Néanmoins, le directeur du magasin signale avoir besoin d'autant de personnel qu'avant malgré la diminution de la superficie. Pour les 350 employés, il évoque volontiers une «évolution des métiers» du fait d'une approche plus qualitative : «ce n'est pas pareil entre remplir du bazar et du textile et fabriquer de la marchandise».

Du côté des syndicats, Aurélien Dumarché, délégué CFDT interrogé par Infos-Dijon, salue l'initiative de rénover «un magasin un peu vieillot». En revanche, il craint que la diminution de surface ne s'accompagne d'une baisse du nombre de salariés du fait des départs volontaires. D'autant plus que «l'effectif était déjà réduit» face à la charge de travail.

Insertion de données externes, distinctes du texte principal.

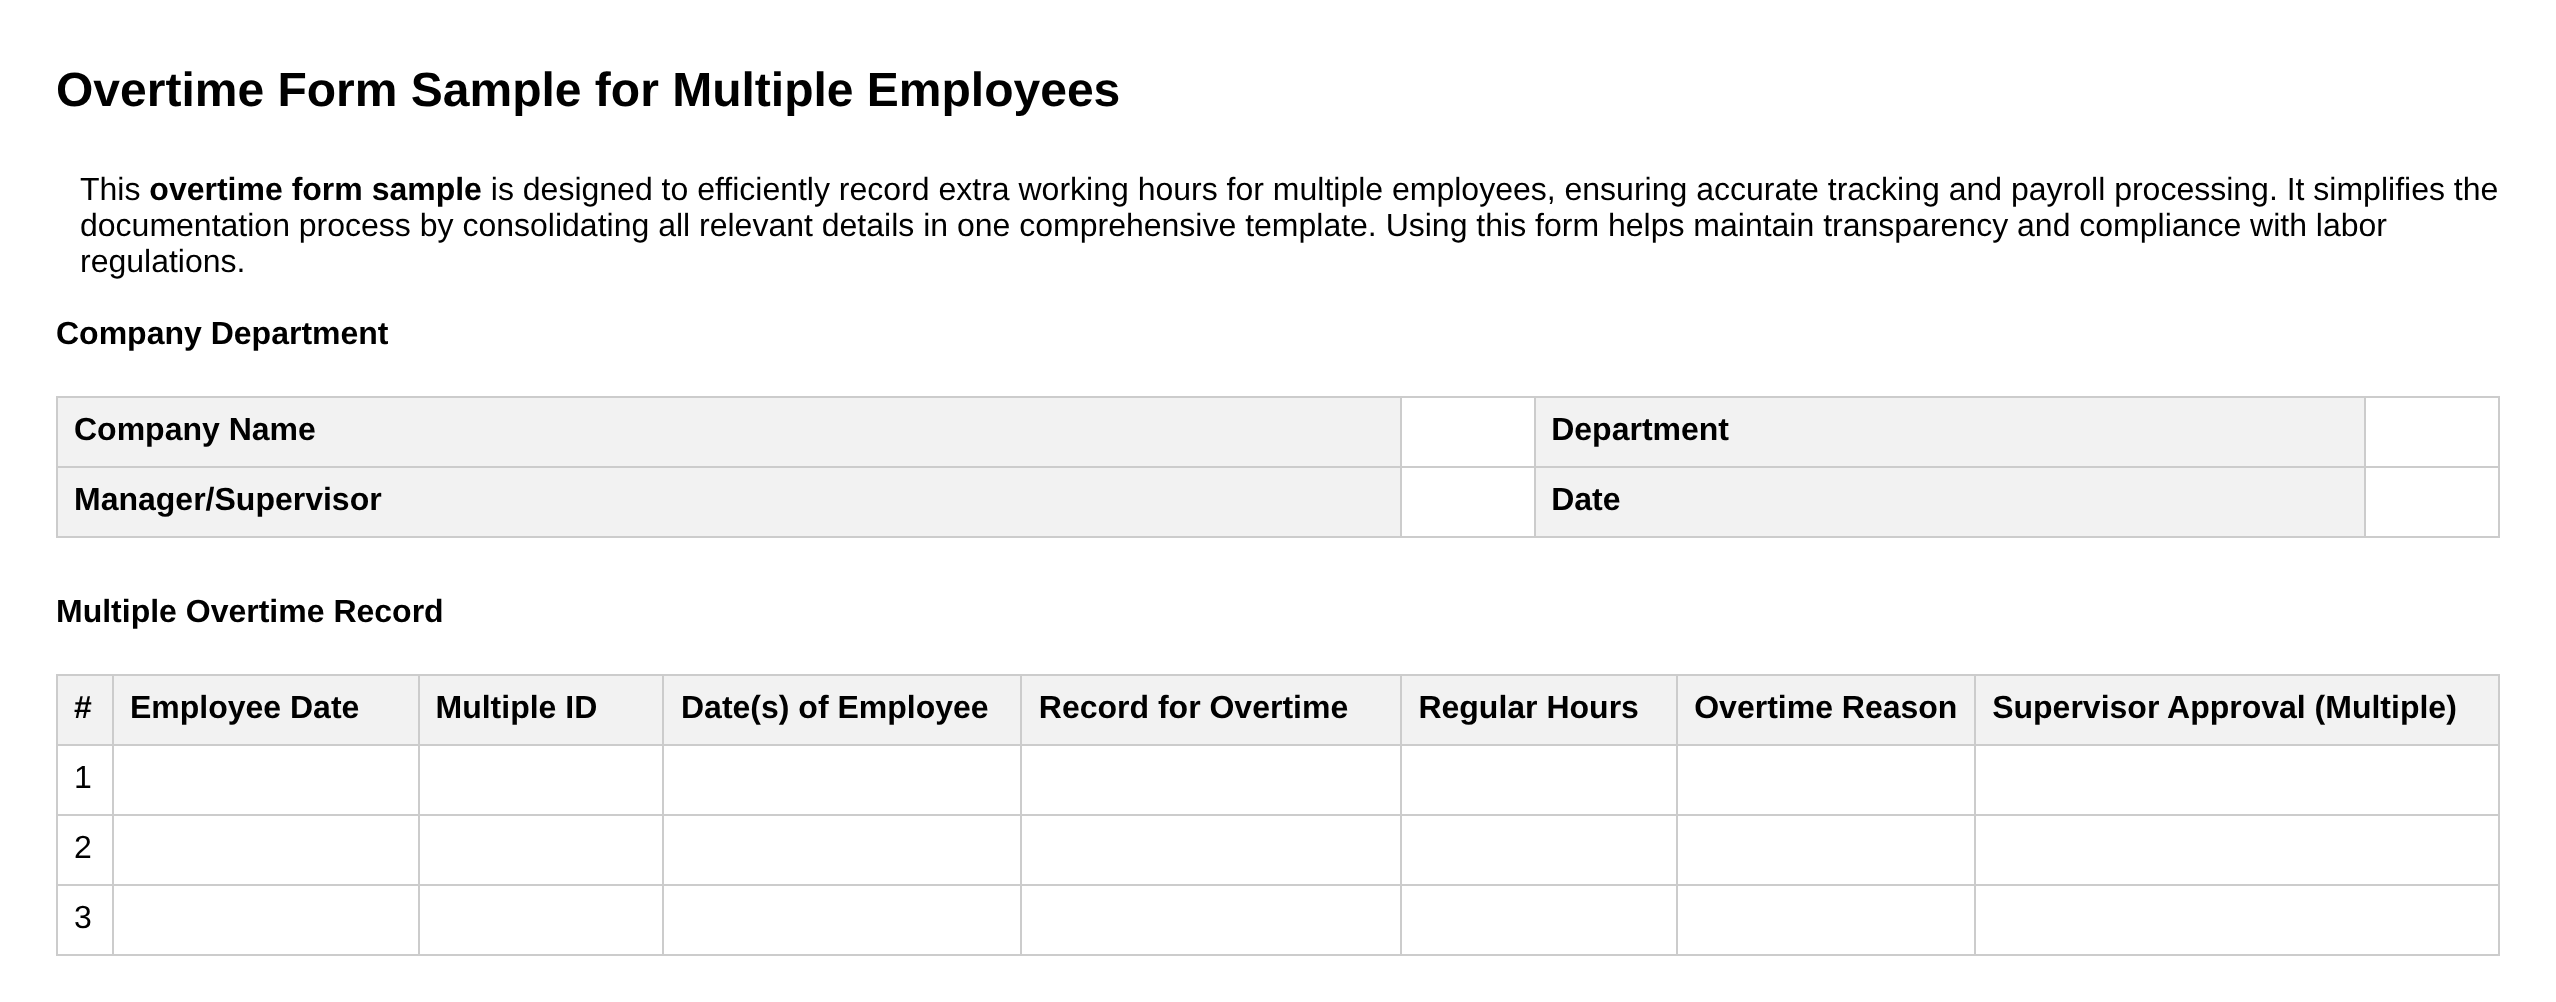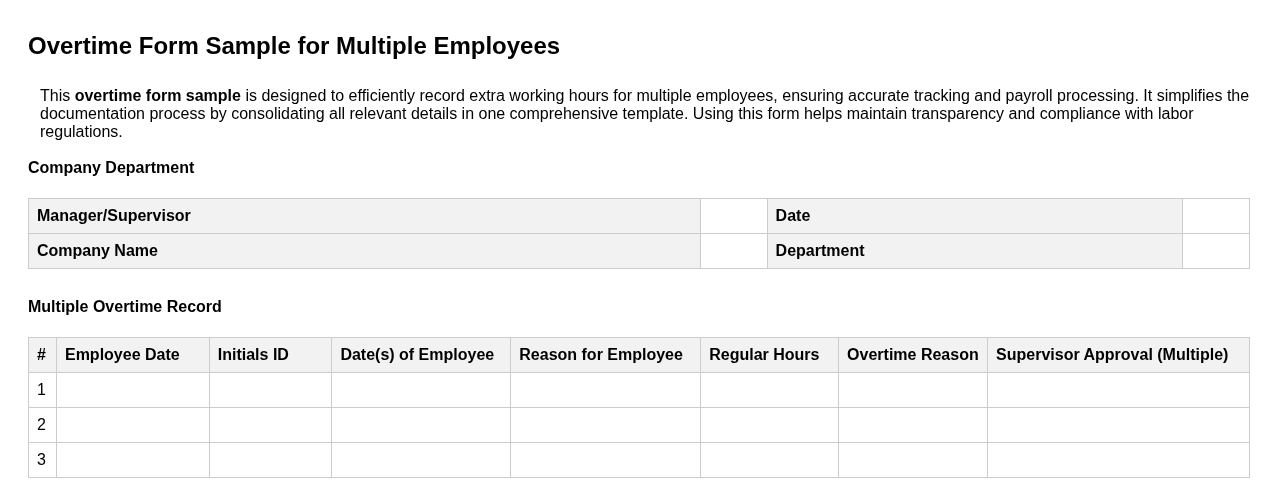"Manager/Supervisor" tr { order: before "Company Name" -> after "Company Name" }
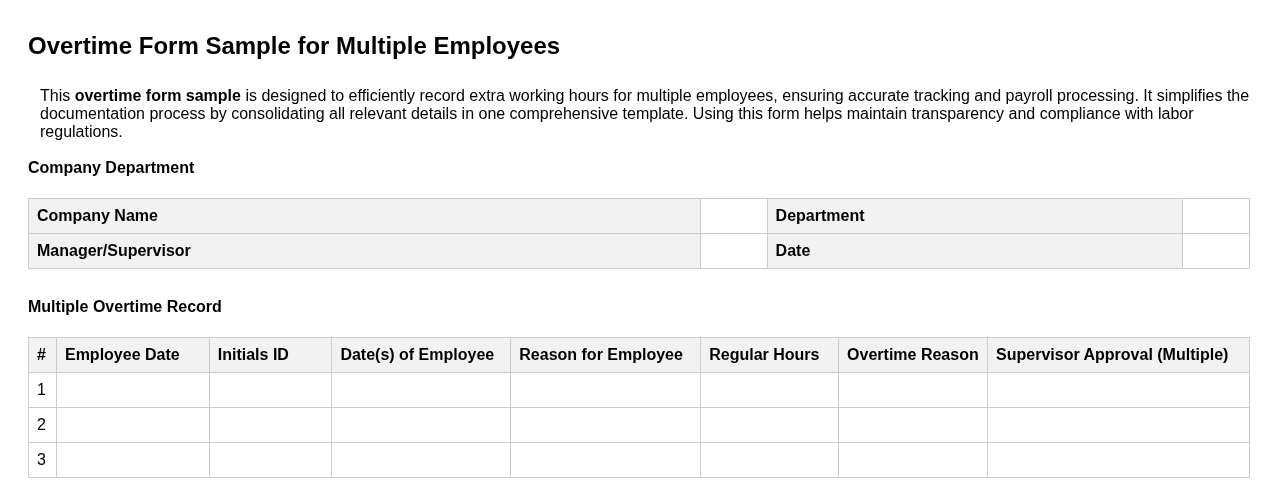"Initials ID" th { text: Initials -> Multiple }
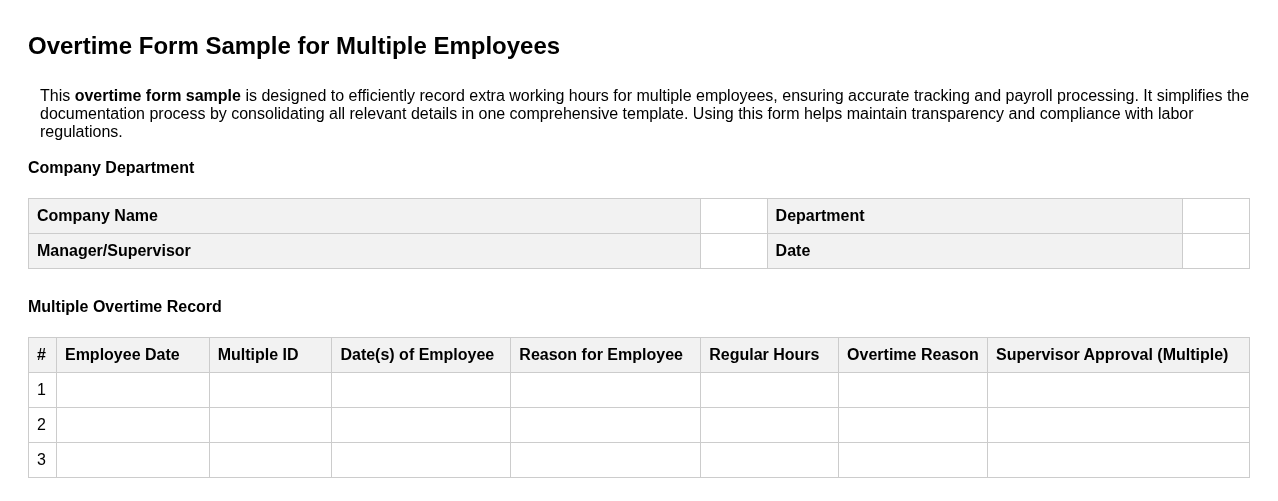"Reason for Employee" th { text: Reason for Employee -> Record for Overtime }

Au final, le délégué syndical voit les travaux comme «une restructuration dissimulée derrière un magasin tout beau et nouveau pour les clients». Des travaux qu'il estime à «5 millions d'euros minimum». Pour Aurélien Dumarché, ce n'est que le début de la mise en œuvre du «plan Bompard» (retrouver notre article sur la grève de mars 2018).

Pour Jacqueline Faudot, déléguée FO, «on ne peut que se réjouir du résultat des travaux» qui ont été éprouvant pour le personnel. Elle espère «que les clients vont apprécier». Elle salue la stabilité du nombre de caissiers et de caissières malgré le développement des solutions automatiques. Néanmoins, FO et CFDT se rejoignent en considérant qu'il s'agit «de faire plus avec moins». Des propositions internes ont été arrêtées : découpe de fruits, bijouterie... Des caisses de la station-essence ont été fermées. Jacqueline Faudot  craint une diminution de personnel via l'externalisation des services comme la banque-assurance. Les services ayant eux aussi migré dans un pôle dédié au sein de cette nouvelle organisation «Next».